A recent study from the University of Australia found out that young mothers are more likely to have a child with attention deficit hyperactivity disorder (ADHD). 

ADHD is a complex neurodevelopmental disorder which affects a person’s ability to exert age-appropriate self-control. 

According to University of Australia Associate Professor Hong Lee, the finding of the study could be a great help in improving women’s reproductive health and in bringing better outcomes for their children. 

“Young mums can have it tough, especially as they’re adjusting to becoming a parent while they’re still young themselves,” he added.

Issued in Nature’s Scientific Reports journal, the research examined the genetic relationship between five female reproductive (a woman’s age when she first gave birth, age when she her first sexual intercouse, the age she had her first menstrual period, age she had menopause and the number of live births) and six common psychiatric disorders (ADHD, autism, eating disorders, depression, bipolar disorder and schizophrenia).

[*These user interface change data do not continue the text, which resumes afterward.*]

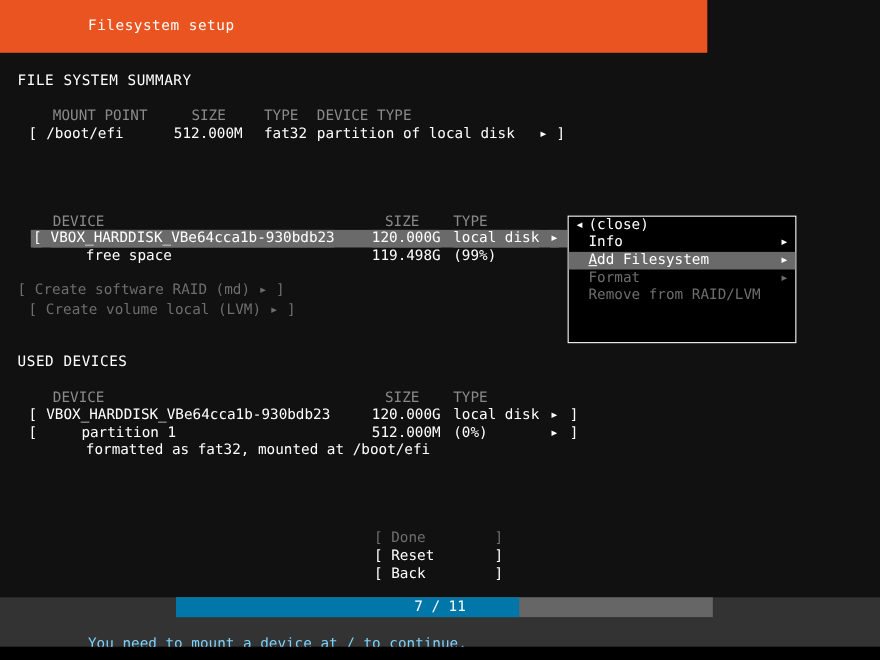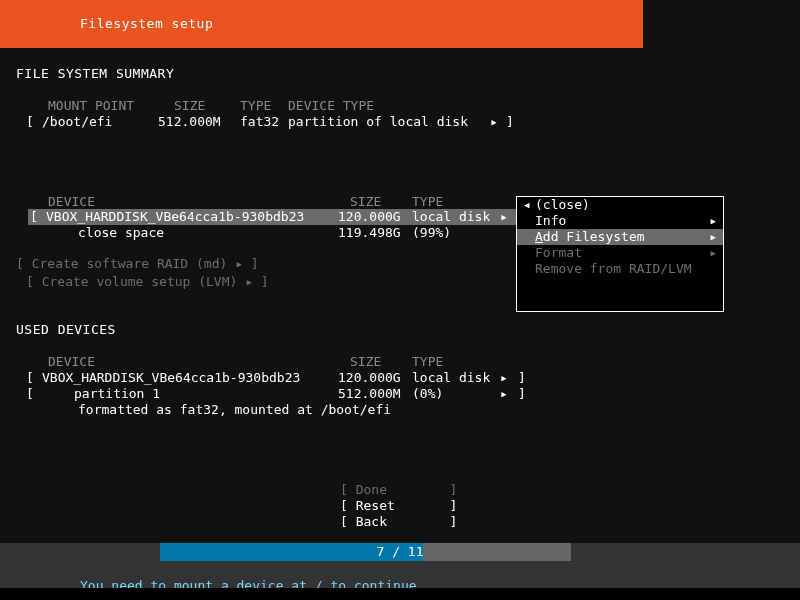--- a/index.html
+++ b/index.html
@@ -177,7 +177,7 @@
   <div class="abs selected" style="left:412px; top:209px;">local disk</div>
   <div class="abs selected" style="left:500px; top:209px;">▸</div>
 
-  <div class="abs white" style="left:78px; top:225px;">close space</div>
+  <div class="abs white" style="left:78px; top:225px;">free space</div>
   <div class="abs white" style="left:338px; top:225px;">119.498G</div>
   <div class="abs white" style="left:412px; top:225px;">(99%)</div>
 

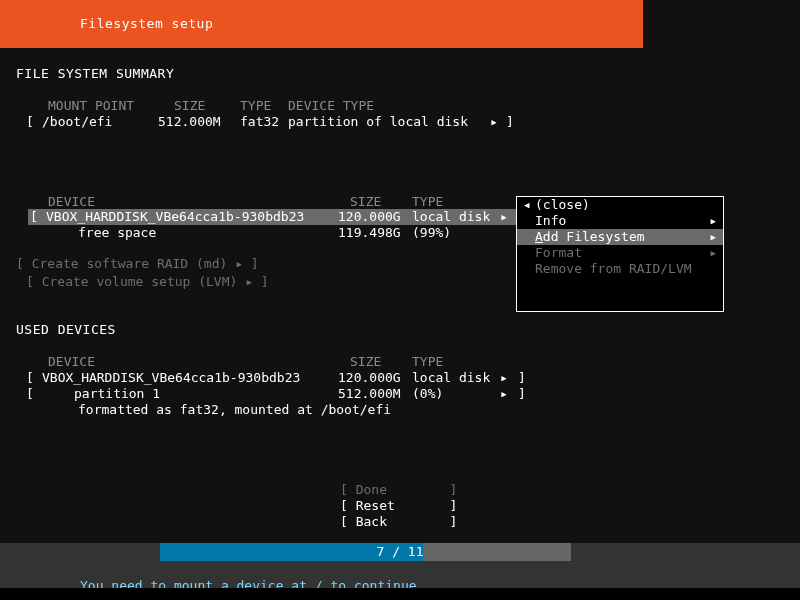--- a/index.html
+++ b/index.html
@@ -182,7 +182,7 @@
   <div class="abs white" style="left:412px; top:225px;">(99%)</div>
 
   <div class="abs dim" style="left:16px; top:256px;">[ Create software RAID (md) ▸ ]</div>
-  <div class="abs dim" style="left:26px; top:274px;">[ Create volume setup (LVM) ▸ ]</div>
+  <div class="abs dim" style="left:26px; top:274px;">[ Create volume local (LVM) ▸ ]</div>
 
   <div id="popup">
 

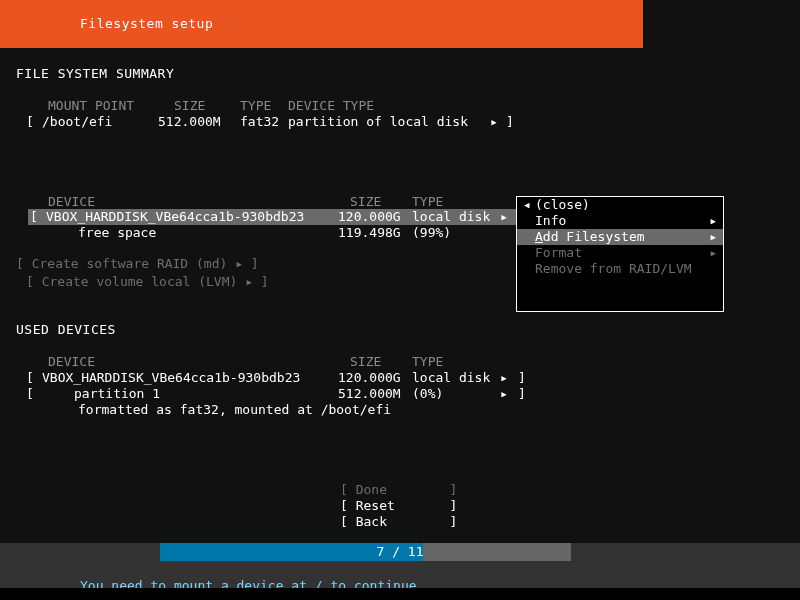--- a/index.html
+++ b/index.html
@@ -109,9 +109,8 @@
   #progress-track {
     position: absolute;
     left: 160px; top: 543px;
-    width: 400px; height: 18px;
+    width: 488px; height: 18px;
     background: #666666;
-    padding-left: 11px;
   }
   #progress-fill {
     position: absolute;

The findings show that the genetic risk of ADHD in children had strong correlation with an early maternal age at first birth, especially for women younger than 20.

“The approach is twofold. Firstly, we’re able to inform young women about the high genetic risk of having a child with ADHD if they give birth at a young age,” Lee said.

The researchers believe that this might warn women and prevent them from giving birth at a young age, which not only improves their reproductive health but help them have better maternal environment for their children as well. 

“Secondly, we’re able to educate young mothers about the features of ADHD, such as impulsivity and inattentive behaviours, which may help mothers better recognise the condition in their child and seek treatment sooner than later,” Lee added. 

The study states that ADHD is highly hereditary, meaning, a young mom might possess the genes affecting ADHD risk which in the end is acquired by her baby. 

Although it is treatable, early diagnosis and interventions are necessary to achieve a successful outcome, Lee said.